The liberal ACLU kept pushing this agenda to get these patients out of mental institutions, and finally resulted in 1975 (coincidentally Reagans' last year as Governor) in the U.S. Supreme Court handing down a decision in O'Connor vs. Donaldson (422 US 563). This Court decision announced a new Constitutional right: The mentally ill could not be forced to stay in such institutions if they were not an actual threat to others. This opened the floodgates and let huge numbers of patients, in various degrees of helplessness, out of the institutions.

When it was discovered that these laws and court decisions had the effect of putting many people who could not, in fact, take care of themselves out on the street, the liberals did a fast 180, hastily forgot about their long, enthusiastic nationwide advocacy and support of the agenda, and invented a completely new accusation: That it was Ronald Reagan alone who had "kicked all those poor people out of their nice, safe hospitals and made them homeless".

From Wikipedia:

The Lanterman–Petris–Short (LPS) Act (Cal. Welf & Inst. Code, sec. 5000 et seq.) concerns the involuntary civil commitment to a mental health institution in the State of California. The act set the precedent for modern mental health commitment procedures in the United States. It was co-authored by California State Assemblyman Frank Lanterman (R) and California State Senators Nicholas C. Petris (D) and Alan Short (D), and signed into law in 1967 by Governor Ronald Reagan. The Act went into full effect on July 1, 1972. It cited seven articles of intent:

•To end the inappropriate, indefinite, and involuntary commitment of mentally disordered persons, people with developmental disabilities, and persons impaired by chronic alcoholism, and to eliminate legal disabilities;

•To provide prompt evaluation and treatment of persons with serious mental disorders or impaired by chronic alcoholism;

•To guarantee and protect public safety;

•To safeguard individual rights through judicial review;

•To provide individualized treatment, supervision, and placement services by a conservatorship program for gravely disabled persons;

•To encourage the full use of all existing agencies, professional personnel and public funds to accomplish these objectives and to prevent duplication of services and unnecessary expenditures;

•To protect mentally disordered persons and developmentally disabled persons from criminal acts.

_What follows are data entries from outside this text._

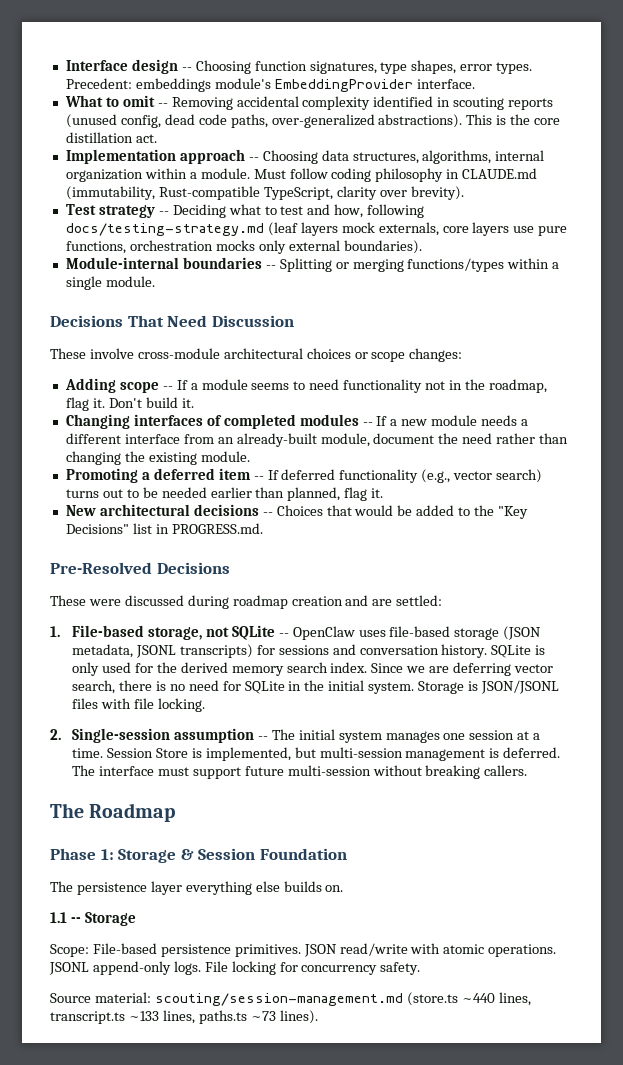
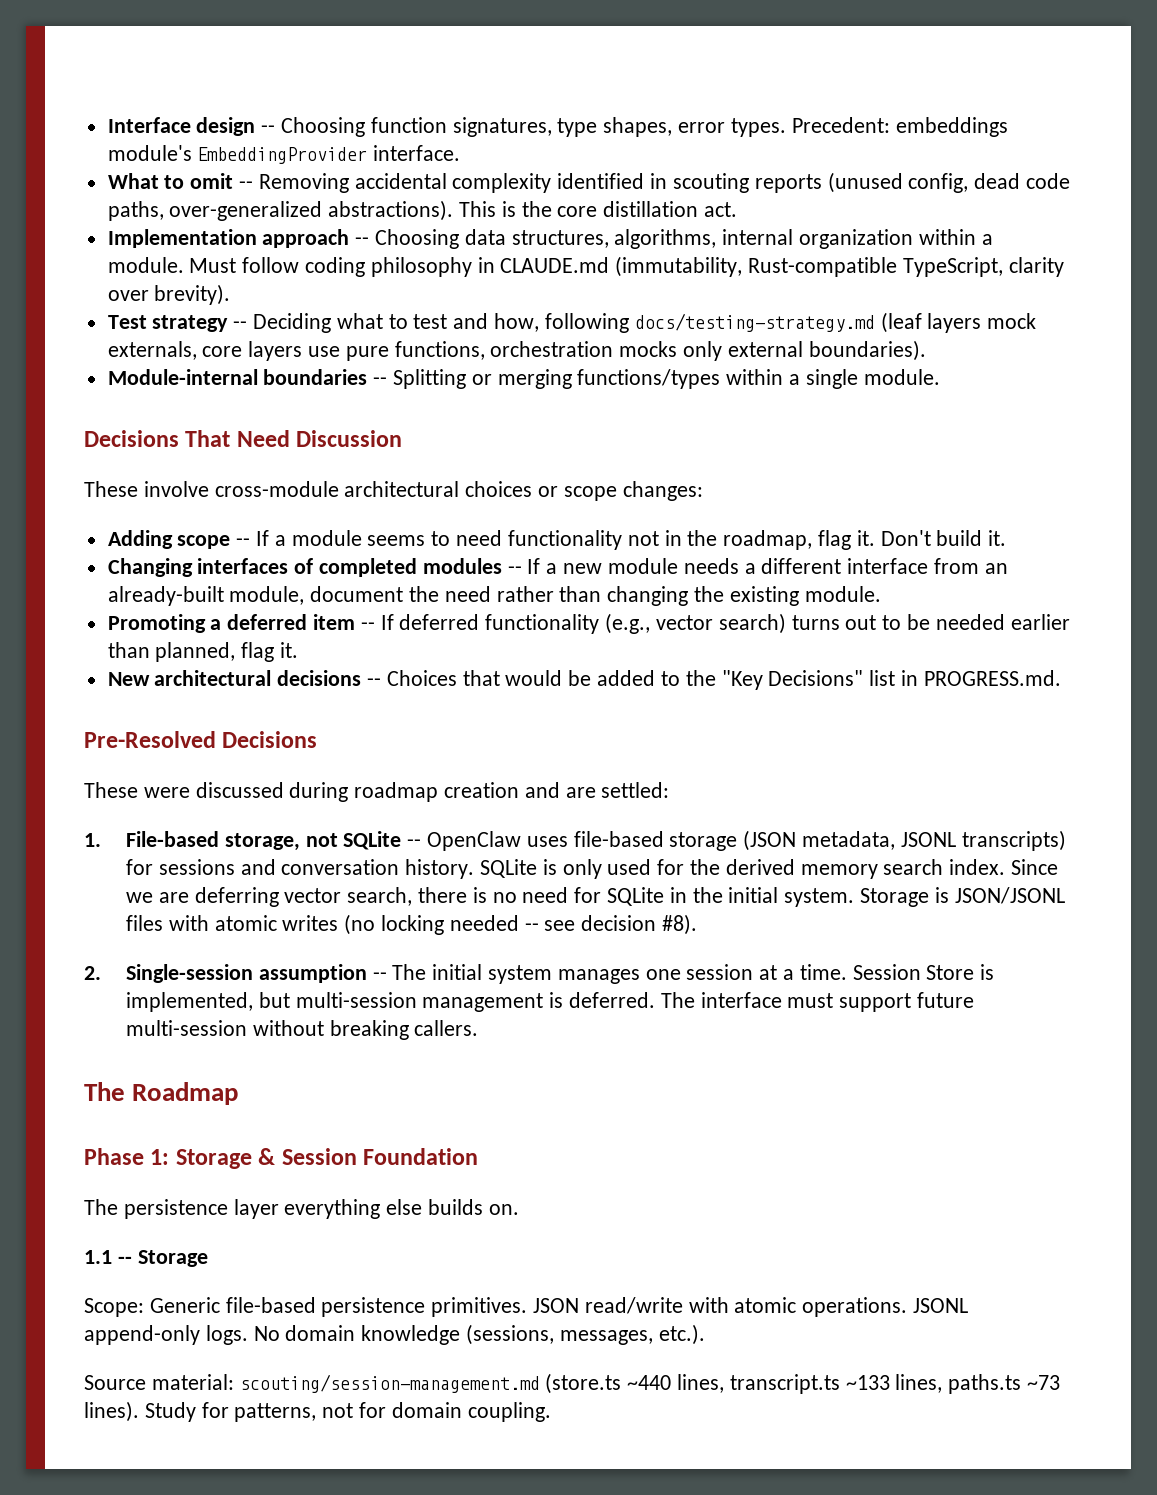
- Storage is JSON/JSONL files with file locking.
+ Storage is JSON/JSONL files with atomic writes (no locking needed -- see decision #8).
- Scope: File-based persistence primitives.
+ Scope: Generic file-based persistence primitives.
- File locking for concurrency safety.
+ No domain knowledge (sessions, messages, etc.).
+ Study for patterns, not for domain coupling.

The Act in effect ended all hospital commitments by the judiciary system, except in the case of criminal sentencing, e.g., convicted sexual offenders, and those who were "gravely disabled", defined as unable to obtain food, clothing, or housing [Conservatorship of Susan T., 8 Cal. 4th 1005 (1994)]. It did not, however, impede the right of voluntary commitments. It expanded the evaluative power of psychiatrists and created provisions and criteria for holds.


Liberals, can't force the mentally ill to a mental health facility against their will...but champion forcing a Christian photographer or caterer to attend a gay wedding.


Just goes to show you how screwed up and upside down this country has become.